Aim of the exercise: All entries below must be given again exactly as they stand.

Recorded data:
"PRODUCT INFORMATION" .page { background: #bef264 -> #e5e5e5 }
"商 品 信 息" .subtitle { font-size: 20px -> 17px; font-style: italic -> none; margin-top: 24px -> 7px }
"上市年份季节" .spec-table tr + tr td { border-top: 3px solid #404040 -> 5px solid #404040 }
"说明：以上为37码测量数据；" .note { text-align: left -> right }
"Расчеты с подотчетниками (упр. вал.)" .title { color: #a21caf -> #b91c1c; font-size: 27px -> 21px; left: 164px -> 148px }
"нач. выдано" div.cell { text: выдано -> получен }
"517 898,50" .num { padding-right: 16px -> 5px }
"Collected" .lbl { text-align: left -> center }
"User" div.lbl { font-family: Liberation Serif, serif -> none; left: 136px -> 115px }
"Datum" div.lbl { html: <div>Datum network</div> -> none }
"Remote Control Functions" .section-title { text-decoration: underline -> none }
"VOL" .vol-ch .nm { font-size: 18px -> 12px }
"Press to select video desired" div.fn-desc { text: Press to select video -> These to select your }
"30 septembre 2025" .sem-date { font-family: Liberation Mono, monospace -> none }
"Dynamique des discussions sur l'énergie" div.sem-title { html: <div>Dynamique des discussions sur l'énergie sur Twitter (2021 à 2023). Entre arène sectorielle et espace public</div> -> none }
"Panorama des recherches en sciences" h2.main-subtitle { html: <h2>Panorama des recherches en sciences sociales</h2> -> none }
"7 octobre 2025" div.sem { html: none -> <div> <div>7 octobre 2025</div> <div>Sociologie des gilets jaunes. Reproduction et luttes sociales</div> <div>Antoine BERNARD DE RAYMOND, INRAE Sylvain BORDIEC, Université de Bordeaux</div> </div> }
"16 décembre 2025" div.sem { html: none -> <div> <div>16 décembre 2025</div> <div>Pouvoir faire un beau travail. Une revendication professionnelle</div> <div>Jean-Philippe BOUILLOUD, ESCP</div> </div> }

Result:
"PRODUCT INFORMATION" .page { background: #bef264 -> #e5e5e5 }
"商 品 信 息" .subtitle { font-size: 20px -> 17px; font-style: italic -> none; margin-top: 24px -> 7px }
"上市年份季节" .spec-table tr + tr td { border-top: 3px solid #404040 -> 5px solid #404040 }
"说明：以上为37码测量数据；" .note { text-align: left -> right }
"Расчеты с подотчетниками (упр. вал.)" .title { color: #a21caf -> #b91c1c; font-size: 27px -> 21px; left: 164px -> 148px }
"нач. выдано" div.cell { text: выдано -> получен }
"517 898,50" .num { padding-right: 16px -> 5px }
"Collected" .lbl { text-align: left -> center }
"User" div.lbl { font-family: Liberation Serif, serif -> none; left: 136px -> 115px }
"Datum" div.lbl { html: <div>Datum network</div> -> none }
"Remote Control Functions" .section-title { text-decoration: underline -> none }
"VOL" .vol-ch .nm { font-size: 18px -> 12px }
"Press to select video desired" div.fn-desc { text: Press to select video -> These to select your }
"30 septembre 2025" .sem-date { font-family: Liberation Mono, monospace -> none }
"Dynamique des discussions sur l'énergie" div.sem-title { html: <div>Dynamique des discussions sur l'énergie sur Twitter (2021 à 2023). Entre arène sectorielle et espace public</div> -> none }
"Panorama des recherches en sciences" h2.main-subtitle { html: <h2>Panorama des recherches en sciences sociales</h2> -> none }
"7 octobre 2025" div.sem { html: none -> <div> <div>7 octobre 2025</div> <div>Sociologie des gilets jaunes. Reproduction et luttes sociales</div> <div>Antoine BERNARD DE RAYMOND, INRAE Sylvain BORDIEC, Université de Bordeaux</div> </div> }
"16 décembre 2025" div.sem { html: none -> <div> <div>16 décembre 2025</div> <div>Pouvoir faire un beau travail. Une revendication professionnelle</div> <div>Jean-Philippe BOUILLOUD, ESCP</div> </div> }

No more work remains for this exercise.